話題が多岐にわたり、本題とは離れた話が面白い。短くまとめるのに困ります。気になった話題からひとつだけ選んで書きましょう。

尾本 英語圏、特にアメリカの学者は「農耕民と狩猟採集民という二項対立はおかしい。そこには必ずスペクトルみたいに中間のものがいくらでもある」と言います。もちろん、中間的なものはあるでしょう。作業仮説としてまず二項対立を持ってきて議論を重ね、「やはり二項対立はおかしい」という結論に達するならいいのです。ところが今はそうではなく、最初から「二項対立はおかしい」と言う。特にアメリカはそういう風潮がありますね。(122p) 

尾本 アメリカという国の歴史と文化を見た時、この国が現代文明の中心にあるのは、人類にとって不幸なことかもしれない。アメリカの原罪は、先住アメリカ人を虐殺して広大な土地を奪ったことと、アフリカ人の奴隷の労働力で建国したことでしょう。このような人権無視の歴史がアメリカを造った。
山極 ええ、特に人類学にとってはよいことではありません。(略)(213-214p) 

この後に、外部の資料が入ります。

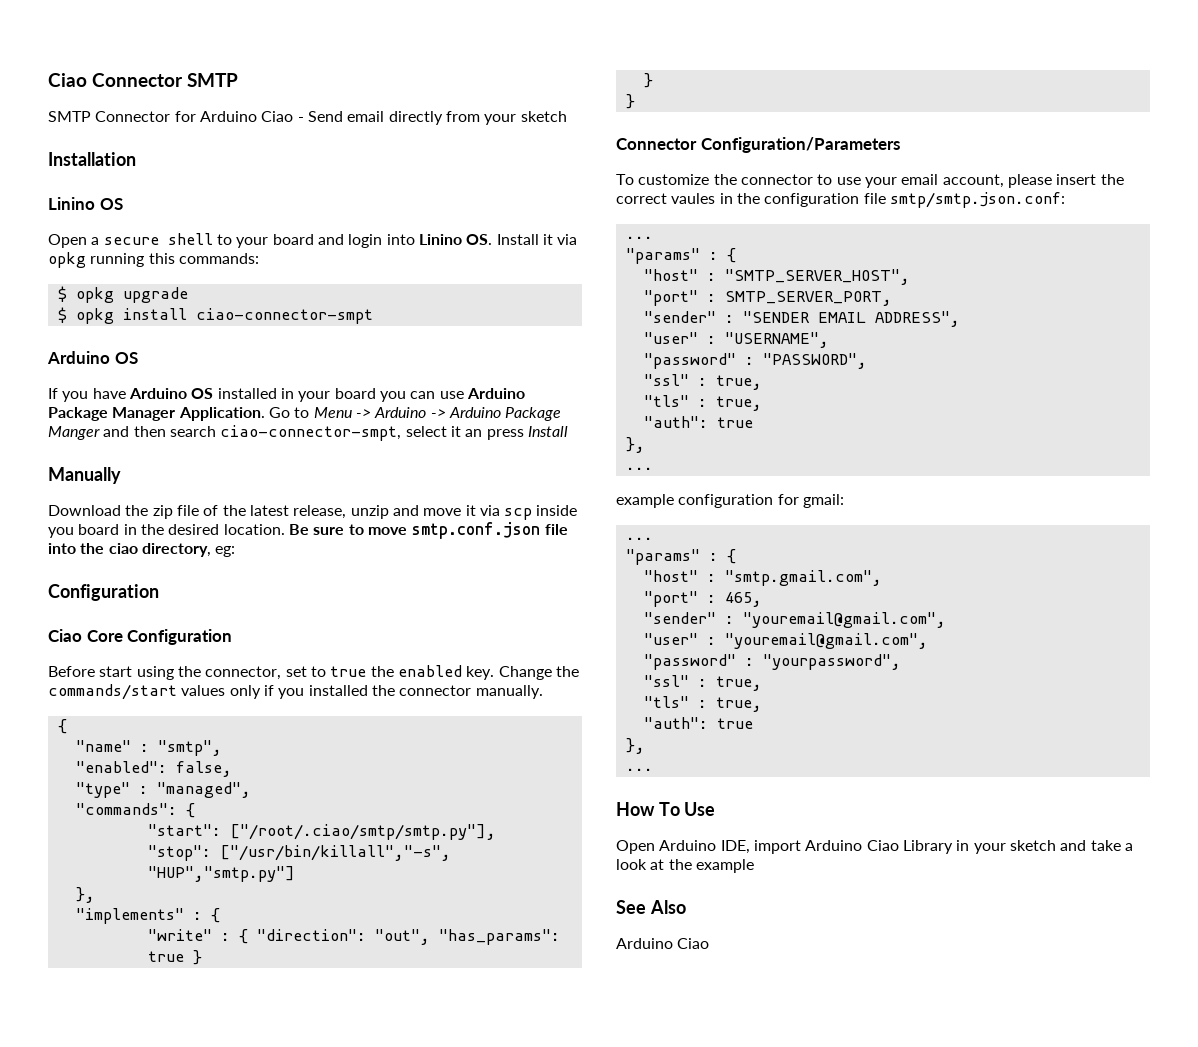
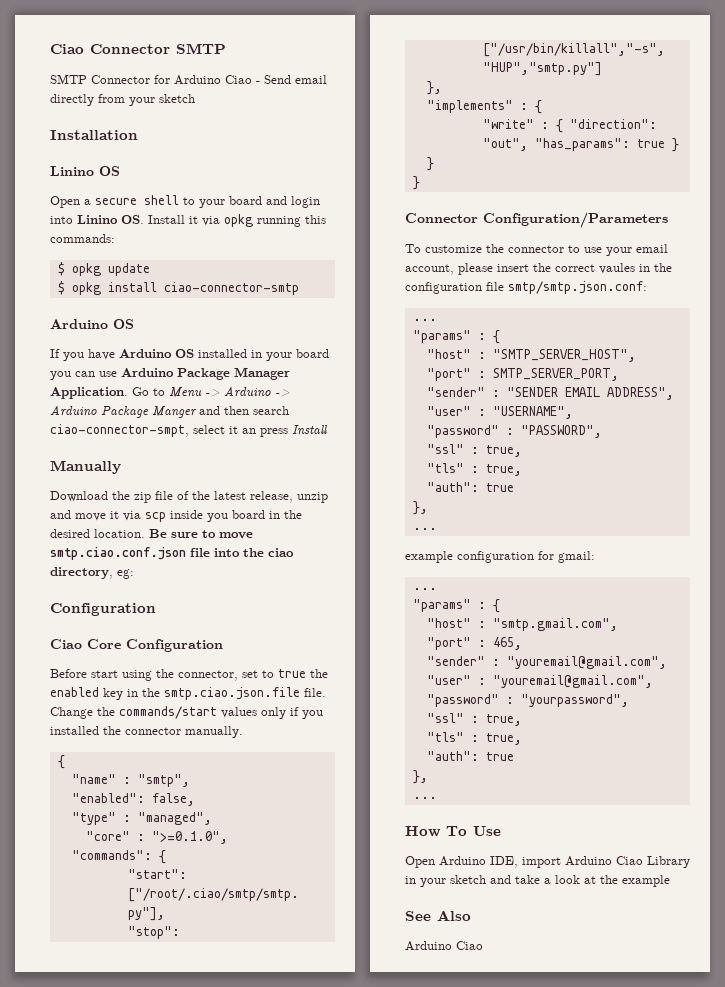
- $ opkg upgrade
+ $ opkg update
- $ opkg install ciao-connector-smpt
+ $ opkg install ciao-connector-smtp
- Be sure to move smtp.conf.json file into the ciao directory, eg:
+ Be sure to move smtp.ciao.conf.json file into the ciao directory, eg:
- Before start using the connector, set to true the enabled key.
+ Before start using the connector, set to true the enabled key in the smtp.ciao.json.file file.
+ "core" : ">=0.1.0",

山極 (略)たとえば、「ゴリラは暴力的である」と決めつけたのも西洋人で、アフリカ人は誰もそう思っていなかった。アフリカの土人は凶悪であり、こんな粗暴な人間を放置しておいてはいけない。彼らを文明の光に当て、教育しなければならない。彼らはそう主張してアフリカを植民地支配したわけですが、これは間違いだった。そのことに気づいた文化人類学者は狩猟採集民の研究に取り組み、狩猟採集民というのは暴力的ではなく平和で、素晴らしい文化を持っているということを明らかにしましたが、一般の人たち、とりわけ政治家はそれを認めていない。(略)彼らはいまだに、西洋文明が世界の頂点にいると信じ込んでいる。(274-275p)

引用した三つの文章は、地続きです。

アメリカは、キリスト教と先住民虐殺という、宗教と歴史のふたつの理由から狩猟採集民を現代人と対置しづらいようです。インディアンは(狩猟採集社会ではなく首長制社会でしたが)凶暴な殺人集団だと思わせておいたほうが、虐殺の歴史を正当化するために都合がよかった。

ヨーロッパもまた、人間の下に位置する霊長類は粗暴であり、未開社会の人間は自分たちより遅れた社会であると語ることで、世界を征服する自分たちを世界の覇者とみなしたのでしょう。

では、日本はどうか。帝国主義時代の日本はアイヌや沖縄に何をし、東アジアで何をしてきたか。学校の歴史はそれをどう教えているか。理屈をつけて正当化してはいまいか。